Reliance agreements are important because they are tools that help rationalize and simplify the process of conducting human subjects research that involves multiple cooperating institutions, and are an essential component of IRB processes. Reliance agreements are also a means of ensuring that research institutions remain in compliance with key regulations and ethical standards related to subject protection. Research partnerships can be furthered and deepened as a consequence of agreed-upon obligations set forth in a reliance agreement. Moreover, as described in this article, IRBs provide an opportunity to streamline review processes, which can ultimately result in the acceleration of human subjects research.

How Reliance Agreements Make Multi-Site Research Possible

Reliance agreements are one of the many tools that make multi-site and multi-sponsor studies feasible. Reliance agreements are mechanisms by which two or more institutions agree to give authority to the IRB of one of the institutions – sometimes called the IRB of Record – to conduct review of a particular research activity. Before reliance agreements, or deferred review, institutions had to make a decision whether to cede oversight to an external IRB on a case by case basis, adopting a policy that may be inconsistent with their existing practices. Today, the Right of First Review enables institutions to review a study and decide not to approve it for one reason or another, even if the IRB of Record has approved it.
In order to apply for federal funding to conduct a multi-site clinical trial, the NIH requires that applicants specify which single IRB will serve as the IRB of Record. The Common Rule regulation issued on January 19, 2017 (as of January 1, 2019, for federal agencies, and January 20, 2020, for non-federal entities) makes deferred review using a single IRB the default for all non-exempt research subject to Common Rule agencies, with the possibility of exceptions at the enrolling site. There are some statutory IRB review requirements that prohibit reliance on an institution’s own IRB (e.g., The Department of Veterans Affairs, and the Department of Defense).
While reliance agreements can and are used domestically, they also create opportunities to facilitate international research reviewing. The United States, Australia, New Zealand and Canada have presented a work plan that is part of the International Council for Harmonization effort, including a mandate to recognize IRB authorizations across the countries.
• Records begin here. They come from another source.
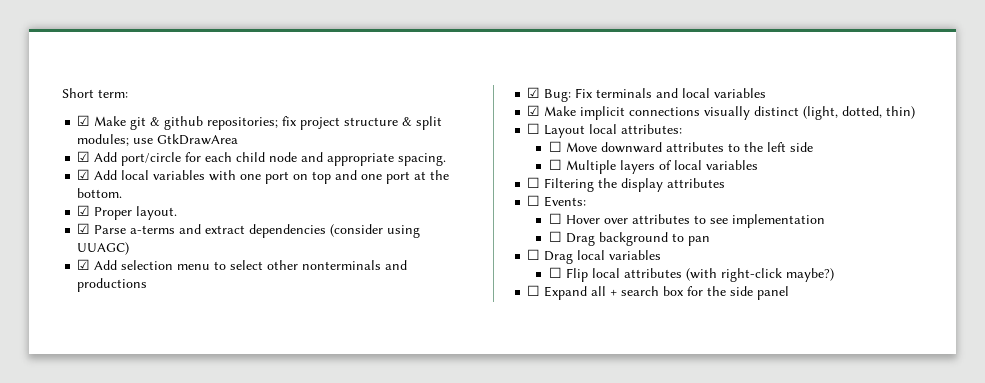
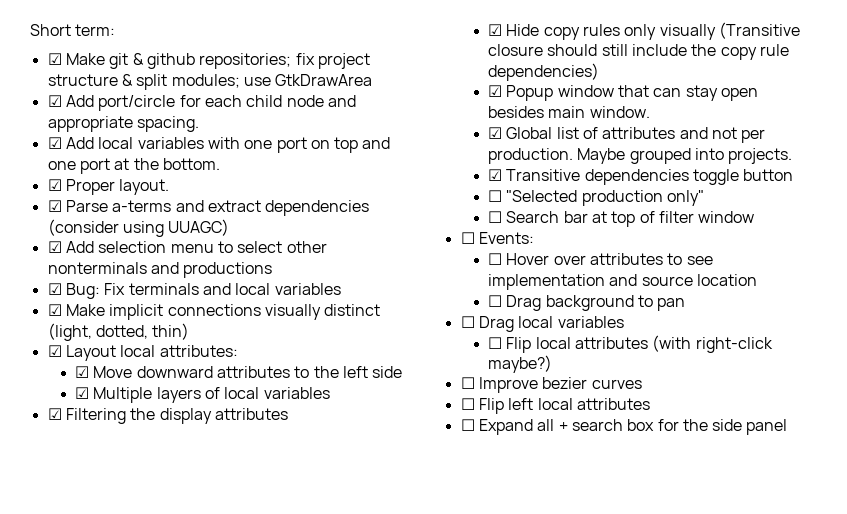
[527,123,541,134] ☐ -> [47,345,62,357] ☑
[548,141,562,152] ☐ -> [74,366,89,378] ☑
[548,159,562,170] ☐ -> [74,387,89,399] ☑
[527,177,541,188] ☐ -> [47,408,62,420] ☑
(726, 183) none -> [487,22,800,40] [487,44,789,60] [487,63,599,81] [487,85,758,101] [487,106,650,118] [487,127,766,143] [487,148,793,164] [487,169,794,185] [487,190,704,206] [487,211,755,227] // ☑ Hide copy rules only visually (Transitive closure should still include the copy rule dependencies) // ☑ Popup window that can stay open besides main window. // ☑ Global list of attributes and not per production. Maybe grouped into projects. // ☑ Transitive dependencies toggle button // ☐ "Selected production only" // ☐ Search bar at top of filter window
(825, 221) none -> [609,274,757,286] and source location
(834, 275) none -> [460,377,642,393] [460,398,650,414] // ☐ Improve bezier curves // ☐ Flip left local attributes

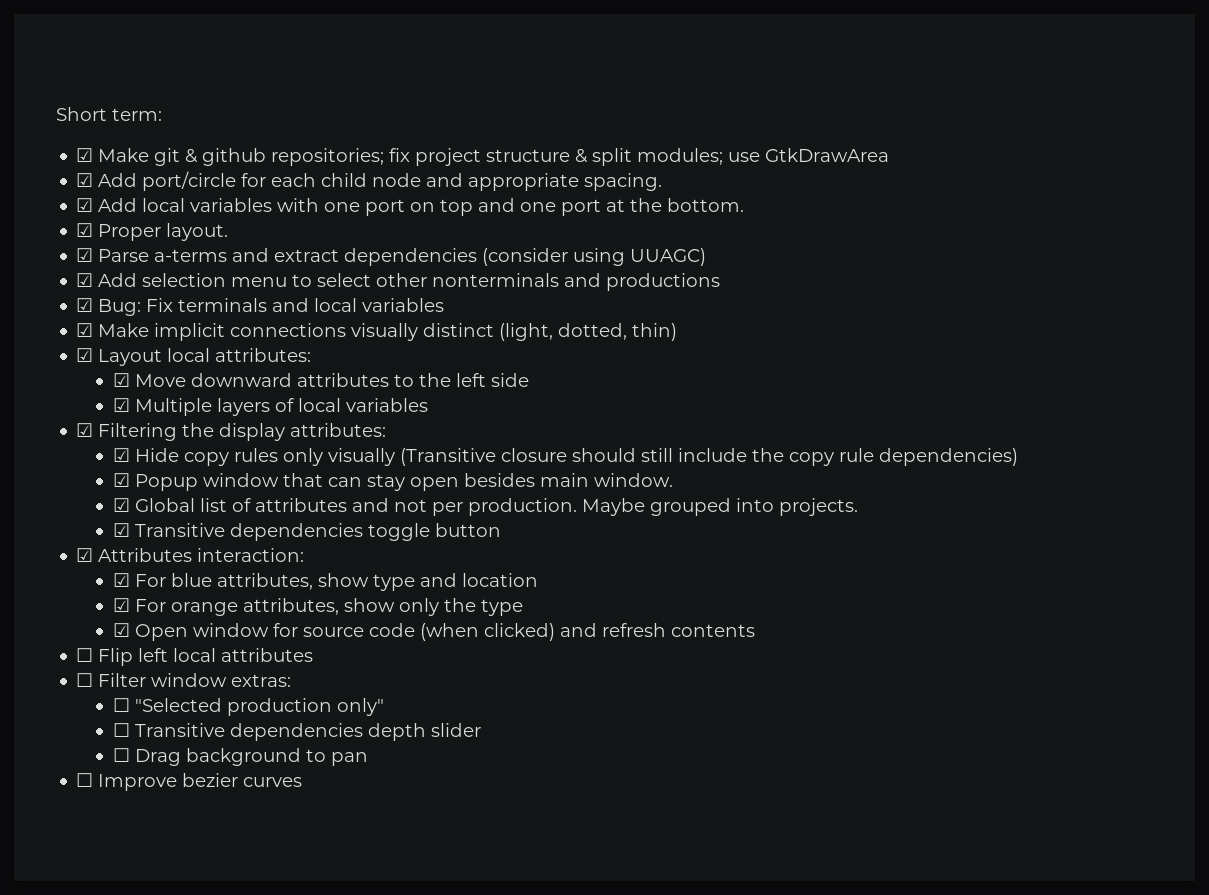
[214,408,288,420] attributes -> [290,423,387,437] attributes:
(794, 175) none -> [76,548,305,562] [113,573,539,591] [113,598,524,616] [113,623,756,641] [76,648,314,666] [76,673,292,687] // ☑ Attributes interaction: // ☑ For blue attributes, show type and location // ☑ For orange attributes, show only the type // ☑ Open window for source code (when clicked) and refresh contents // ☐ Flip left local attributes // ☐ Filter window extras:
[506,211,755,227] [460,232,534,244] [487,253,713,265] [487,274,757,290] Search bar at top of filter window // ☐ Events: // ☐ Hover over attributes to see implementation and source location -> [135,723,482,741] Transitive dependencies depth slider
[478,316,624,332] [487,335,773,353] [487,355,552,373] [460,377,642,393] [460,398,650,414] [460,419,788,435] Drag local variables // ☐ Flip local attributes (with right-click maybe?) // ☐ Improve bezier curves // ☐ Flip left local attributes // ☐ Expand all + search box for the side panel -> [98,773,303,791] Improve bezier curves

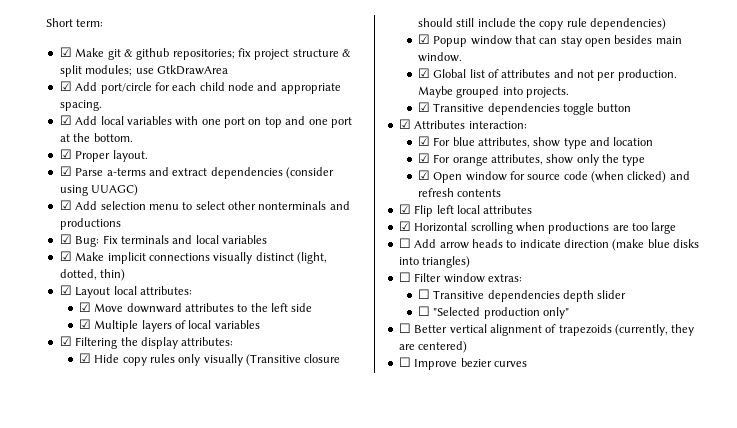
[76,648,94,662] ☐ -> [398,204,411,214] ☑
(314, 655) none -> [398,221,677,234] [398,238,700,251] [398,256,471,268] // ☑ Horizontal scrolling when productions are too large // ☐ Add arrow heads to indicate direction (make blue disks into triangles)
[113,698,385,716] // ☐ "Selected production only" -> (522, 278) none
[135,748,369,766] Drag background to pan -> [433,307,569,319] [398,323,695,336] [398,341,468,353] "Selected production only" // ☐ Better vertical alignment of trapezoids (currently, they are centered)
While there are extremely strong systems in these countries, the humanitarian reasons for cross-border research merit attention.
A growing body of guidance has developed from governmental agencies (in particular, the Office for Human Research Protection), professional organizations (Association for the Accreditation of Human Research Protection Programs, Association of Clinical Research Organizations, Clinical and Translational Science Awards), and independent organizations (e.g., the Public Responsibility in Medicine and Research, the World Health Organization) that serve to identify, and standardize, the types of activities that merit and will occur under reliance agreements.

The Anatomy of a Reliance Agreement

The components of a reliance agreement vary based on the context in which the agreement is created, but there are several common terms present in most agreements. The following components should be expressly addressed: Study information (including a synopsis) should be included in the context of study oversight and needs to be accurate. If sections of the agreement call for approval or modification of the study this information will need to be included as well. For example, in some institution specific language, these changes do not need to be approved by the IRB but the sponsor will have an opportunity to review for compliance. Responsibilities of Each Institution corresponding to study oversight, participant protections, and reporting responsibilities should be clearly defined as well as the responsible contact for each institution (usually a current IRB representative) and an alternate that the other institution can reach out to if needed. Oversight of Research Projects this is where things can get confusing sometimes. A third party IRB can certainly fulfill oversight on those institutions where it is listed as the "IRB of Record." However oversight may include other activities, such as IRB management and data monitoring for clinical studies, that may not be handled by a third party IRB. Therefore, you will need to make sure that the agreement properly accounts for how the IRB of Record will be managing participating sites not requiring oversight by the IRB, or how much of the activities of a local IRB will be handled by the assigned IRB of Record. As mentioned previously, IRB approval in the agreement is not strictly necessary if the allotment of tasks makes it clear that the non-IRB of Record institution will obtain the approval of the local IRB before they begin their participation. Compliance Requirements to all applicable federal regulations (in addition to state and institution specific laws, statutes, and guidelines) would clearly be included. These usually include the Common Rule (at 45CFR 46) and the FDA regulations at 21CFR50 and 21CFR56.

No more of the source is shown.